WASHINGTON — An epidemic of obesity is compromising the lives of millions of American children, with burgeoning problems that reveal how much more vulnerable young bodies are to the toxic effects of fat.
In ways only beginning to be understood, being overweight at a young age appears to be far more destructive to well-being than adding excess pounds later in life. Virtually every major organ is at risk. The greater damage is probably irreversible.
Doctors are seeing confirmation of this daily: boys and girls in elementary school suffering from high blood pressure, high cholesterol and painful joint conditions; a soaring incidence of type 2 diabetes, once a rarity in pediatricians’ offices; even a spike in child gallstones, also once a singularly adult affliction. Minority youths are most severely affected because so many are pushing the scales into the most dangerous territory.

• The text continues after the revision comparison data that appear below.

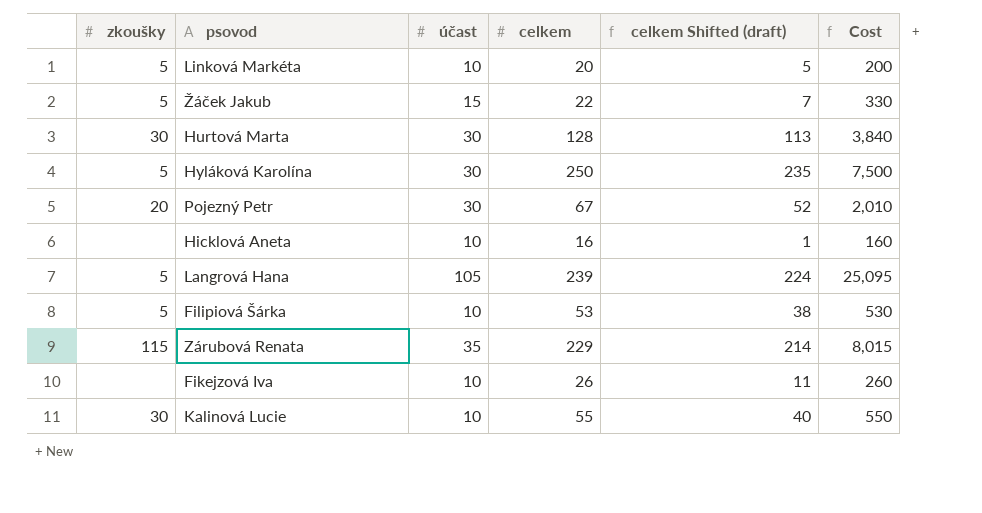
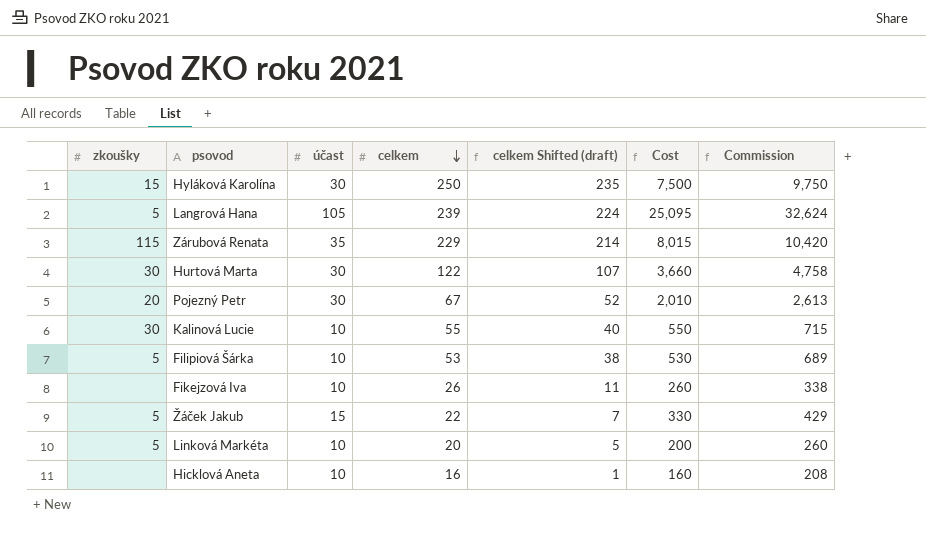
row order: none -> celkem descending
column Commission | formula: none -> [Cost] * 1.3
Hyláková Karolína | zkoušky: 5 -> 15
Hurtová Marta | celkem: 128 -> 122
Hurtová Marta | celkem Shifted (draft): 113 -> 107
Hurtová Marta | Cost: 3,840 -> 3,660

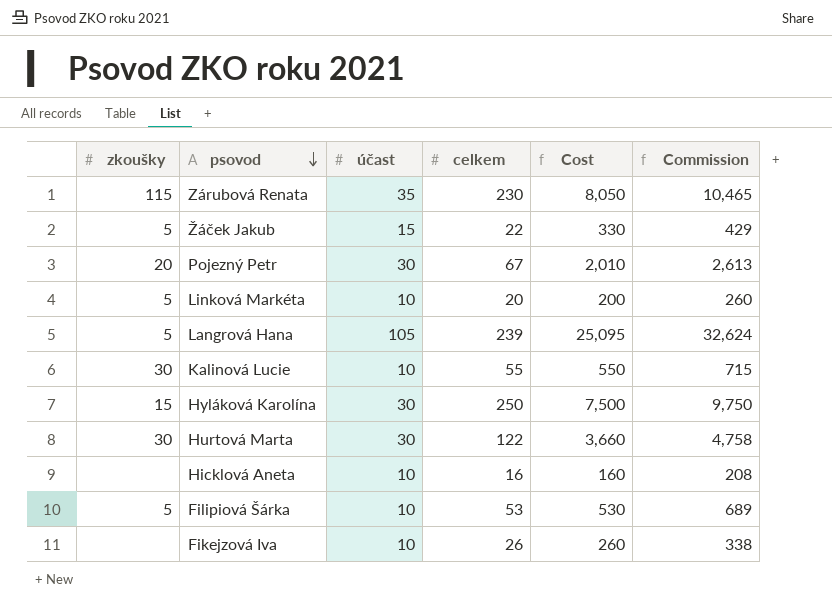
row order: celkem descending -> psovod descending
column celkem Shifted (draft) | formula: [celkem] - 15 -> none
Zárubová Renata | celkem: 229 -> 230
Zárubová Renata | Cost: 8,015 -> 8,050
Zárubová Renata | Commission: 10,420 -> 10,465

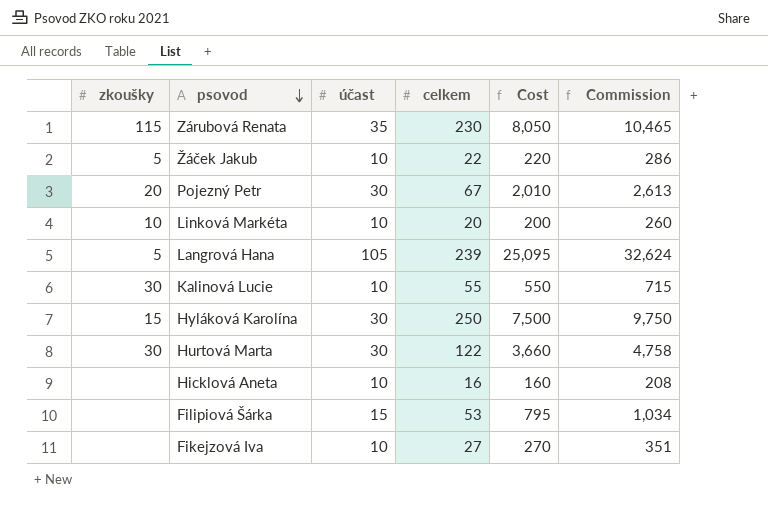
Žáček Jakub | účast: 15 -> 10
Žáček Jakub | Cost: 330 -> 220
Žáček Jakub | Commission: 429 -> 286
Linková Markéta | zkoušky: 5 -> 10
Filipiová Šárka | zkoušky: 5 -> none
Filipiová Šárka | účast: 10 -> 15
Filipiová Šárka | Cost: 530 -> 795
Filipiová Šárka | Commission: 689 -> 1,034
Fikejzová Iva | celkem: 26 -> 27
Fikejzová Iva | Cost: 260 -> 270
Fikejzová Iva | Commission: 338 -> 351

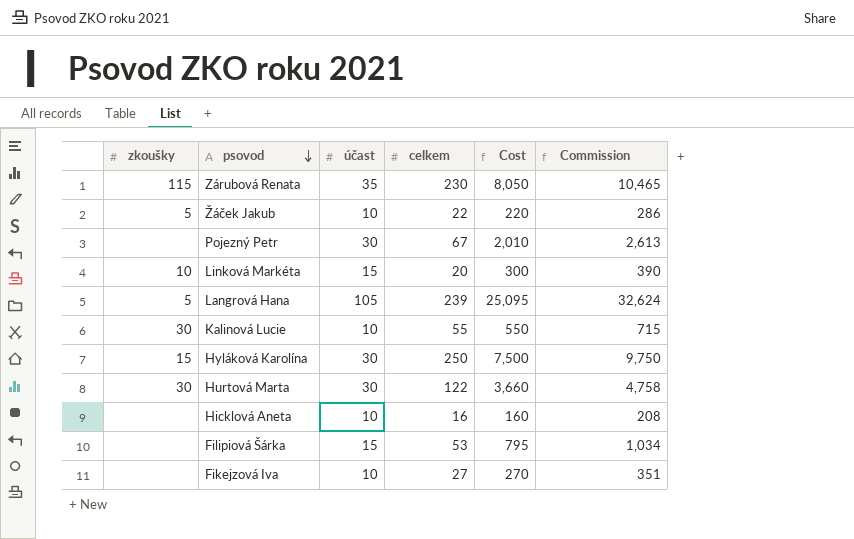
Pojezný Petr | zkoušky: 20 -> none
Linková Markéta | účast: 10 -> 15
Linková Markéta | Cost: 200 -> 300
Linková Markéta | Commission: 260 -> 390

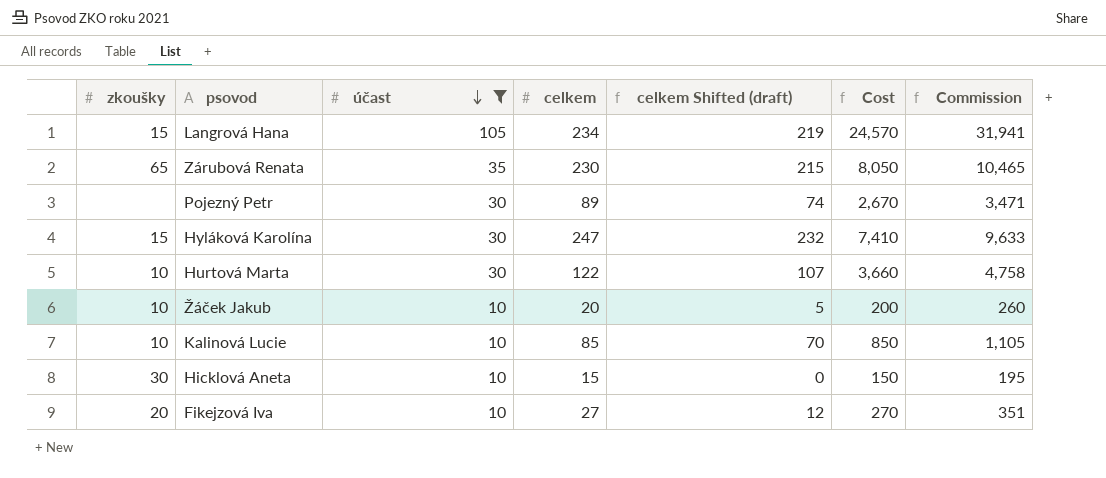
filter: none -> účast != 15
row order: psovod descending -> účast descending
column celkem Shifted (draft) | formula: none -> [celkem] - 15
Langrová Hana | zkoušky: 5 -> 15
Langrová Hana | celkem: 239 -> 234
Langrová Hana | Cost: 25,095 -> 24,570
Langrová Hana | Commission: 32,624 -> 31,941
Zárubová Renata | zkoušky: 115 -> 65
Pojezný Petr | celkem: 67 -> 89
Pojezný Petr | Cost: 2,010 -> 2,670
Pojezný Petr | Commission: 2,613 -> 3,471
Hyláková Karolína | celkem: 250 -> 247
Hyláková Karolína | Cost: 7,500 -> 7,410
Hyláková Karolína | Commission: 9,750 -> 9,633
Hurtová Marta | zkoušky: 30 -> 10
Žáček Jakub | zkoušky: 5 -> 10
Žáček Jakub | celkem: 22 -> 20
Žáček Jakub | Cost: 220 -> 200
Žáček Jakub | Commission: 286 -> 260
Kalinová Lucie | zkoušky: 30 -> 10
Kalinová Lucie | celkem: 55 -> 85
Kalinová Lucie | Cost: 550 -> 850
Kalinová Lucie | Commission: 715 -> 1,105
Hicklová Aneta | zkoušky: none -> 30
Hicklová Aneta | celkem: 16 -> 15
Hicklová Aneta | Cost: 160 -> 150
Hicklová Aneta | Commission: 208 -> 195
Fikejzová Iva | zkoušky: none -> 20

With one in three children in this country overweight or worse, the future health and productivity of an entire generation — and a nation — could be in jeopardy.

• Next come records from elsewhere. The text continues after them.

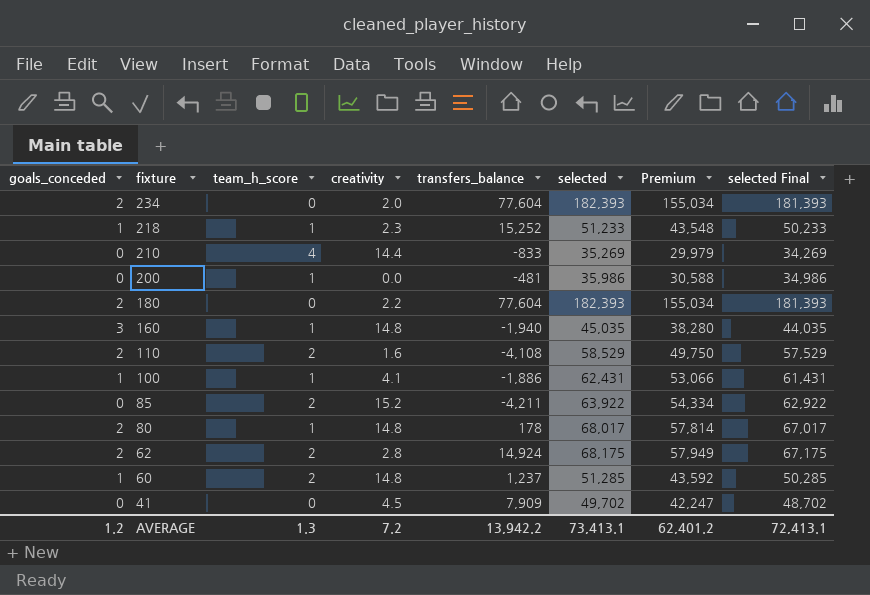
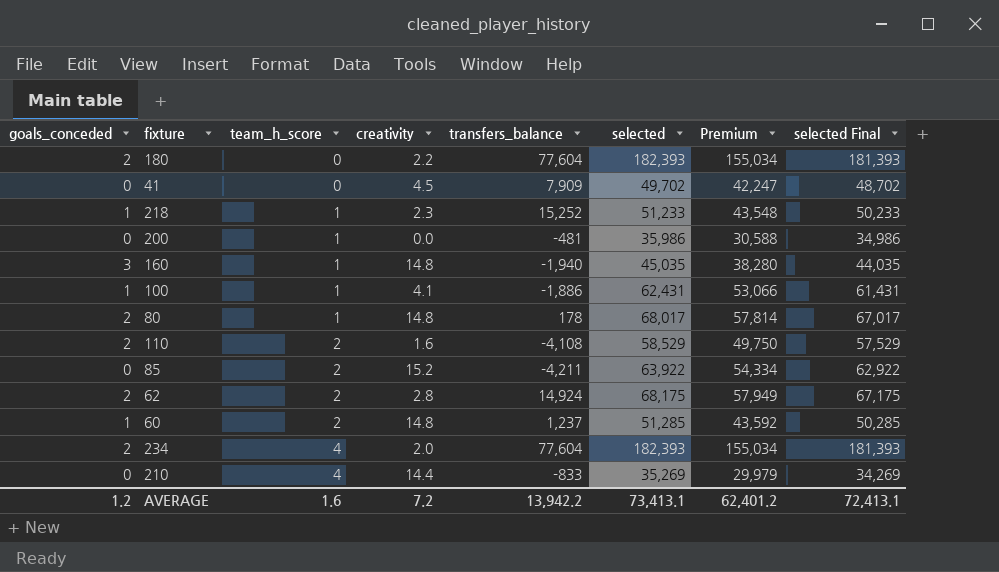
row order: fixture descending -> team_h_score ascending
234 | team_h_score: 0 -> 4
AVERAGE | team_h_score: 1.3 -> 1.6

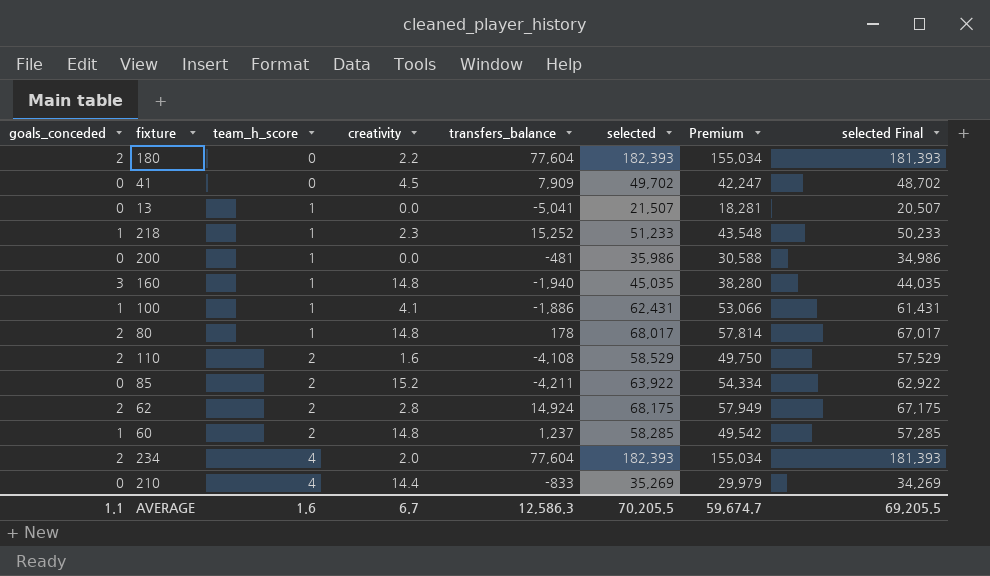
row 13: none -> 0 | 1 | 0.0 | -5,041 | 21,507 | 18,281 | 20,507
60 | selected: 51,285 -> 58,285
60 | Premium: 43,592 -> 49,542
60 | selected Final: 50,285 -> 57,285
AVERAGE | goals_conceded: 1.2 -> 1.1
AVERAGE | creativity: 7.2 -> 6.7
AVERAGE | transfers_balance: 13,942.2 -> 12,586.3
AVERAGE | selected: 73,413.1 -> 70,205.5
AVERAGE | Premium: 62,401.2 -> 59,674.7
AVERAGE | selected Final: 72,413.1 -> 69,205.5

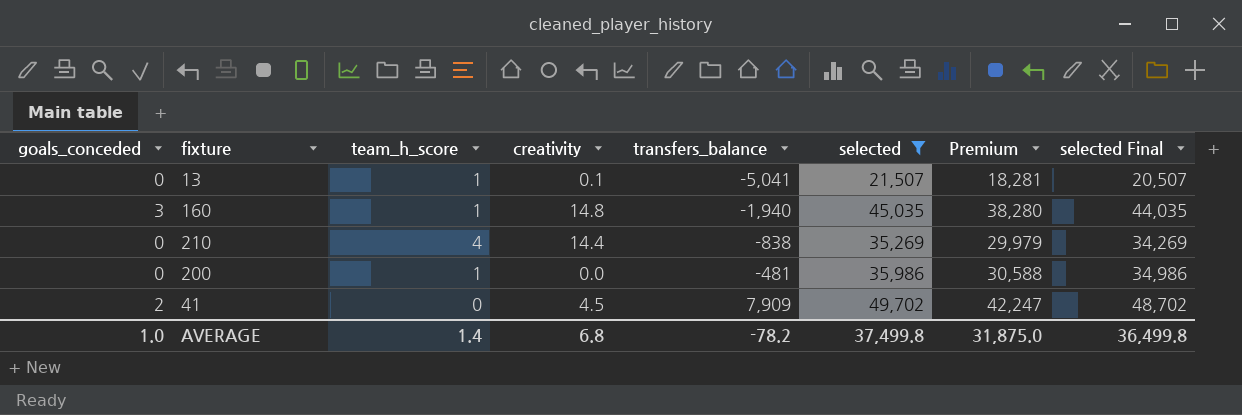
filter: none -> selected <= 49,702
row order: team_h_score ascending -> transfers_balance ascending
13 | creativity: 0.0 -> 0.1
210 | transfers_balance: -833 -> -838
41 | goals_conceded: 0 -> 2
AVERAGE | goals_conceded: 1.1 -> 1.0
AVERAGE | team_h_score: 1.6 -> 1.4
AVERAGE | creativity: 6.7 -> 6.8
AVERAGE | transfers_balance: 12,586.3 -> -78.2
AVERAGE | selected: 70,205.5 -> 37,499.8
AVERAGE | Premium: 59,674.7 -> 31,875.0
AVERAGE | selected Final: 69,205.5 -> 36,499.8

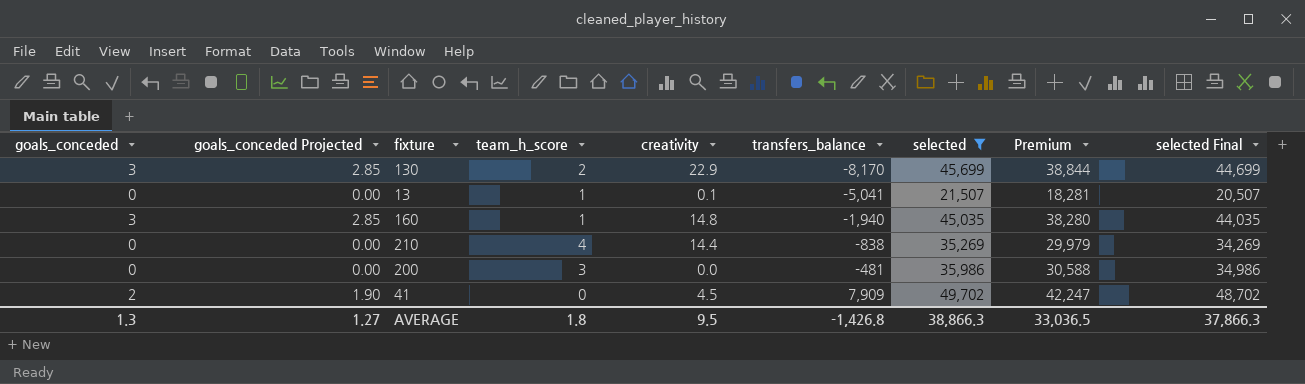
column goals_conceded Projected | formula: none -> [goals_conceded] * 0.95
row 130: none -> 3 | 2.85 | 2 | 22.9 | -8,170 | 45,699 | 38,844 | 44,699
200 | team_h_score: 1 -> 3
AVERAGE | goals_conceded: 1.0 -> 1.3
AVERAGE | team_h_score: 1.4 -> 1.8
AVERAGE | creativity: 6.8 -> 9.5
AVERAGE | transfers_balance: -78.2 -> -1,426.8
AVERAGE | selected: 37,499.8 -> 38,866.3
AVERAGE | Premium: 31,875.0 -> 33,036.5
AVERAGE | selected Final: 36,499.8 -> 37,866.3

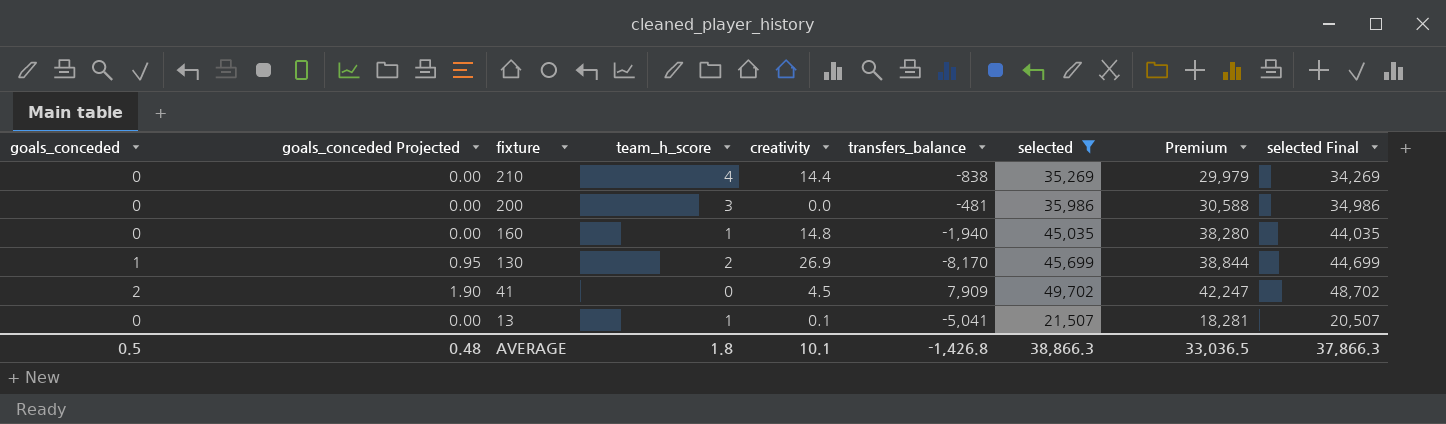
row order: transfers_balance ascending -> fixture descending
160 | goals_conceded: 3 -> 0
160 | goals_conceded Projected: 2.85 -> 0.00
130 | goals_conceded: 3 -> 1
130 | goals_conceded Projected: 2.85 -> 0.95
130 | creativity: 22.9 -> 26.9
AVERAGE | goals_conceded: 1.3 -> 0.5
AVERAGE | goals_conceded Projected: 1.27 -> 0.48
AVERAGE | creativity: 9.5 -> 10.1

“There’s a huge burden of disease that we can anticipate from the growing obesity in kids,” said William H. Dietz, director of the Division of Nutrition, Physical Activity and Obesity at the federal Centers for Disease Control and Prevention. “This is a wave that is just moving through the population.”
The trouble is a quarter-century of unprecedented growth in girth. Although the rest of the nation is much heavier, too, among those ages 6 to 19, the rate of obesity more than tripled.
Because studies indicate that many will never overcome their being overweight — up to 80 percent of obese teens become obese adults — experts fear an exponential increase in heart disease, strokes, cancer and other health problems as the children move into their 20s and beyond. The evidence suggests that these conditions could occur decades sooner and could greatly diminish the quality of their lives.
Many could find themselves disabled in what otherwise would be their most productive years.
The cumulative effect could be the country’s first generation destined to have a shorter life span than its predecessor. A 2005 analysis by a team of scientists forecast a two- to five-year drop in life expectancy unless aggressive action manages to reverse obesity rates. Since then, children have only gotten fatter.
The epidemic is expected to add billions of dollars to the U.S. health care bill. Treating a child with obesity is three times more costly than treating the average child, according to a study by Thomson Reuters.
The research company pegged the country’s overall expense of care for overweight youths at $14 billion annually. A substantial portion is for hospital services because those patients go more frequently to the emergency room and are two to three times more likely to be admitted.
Childhood obesity is nothing less than “a national catastrophe,” acting U.S. Surgeon General Steven Galson has declared. The individual toll is equally tragic.
“Many of these kids may never escape the corrosive health, psychosocial and economic costs of their obesity,” said Risa Lavizzo-Mourey, president of the Robert Wood Johnson Foundation, which has committed at least $500 million over five years to the problem.
Physical therapist Brian H. Wrotniak, who works with overweight youths at Children’s Hospital of Philadelphia, hears resignation more than anger in his patients’ voices. “They complain of simple things like tying their shoes. They can’t bend down and tie their shoes because excess fat gets in the way,” he said.
Their usual solution: Velcro sneakers.
The emotional distress of these ailments, combined with the social stigma of being fat, makes overweight children prone to psychiatric and behavioral troubles. One analysis found that obese youths were seven times more likely to be depressed.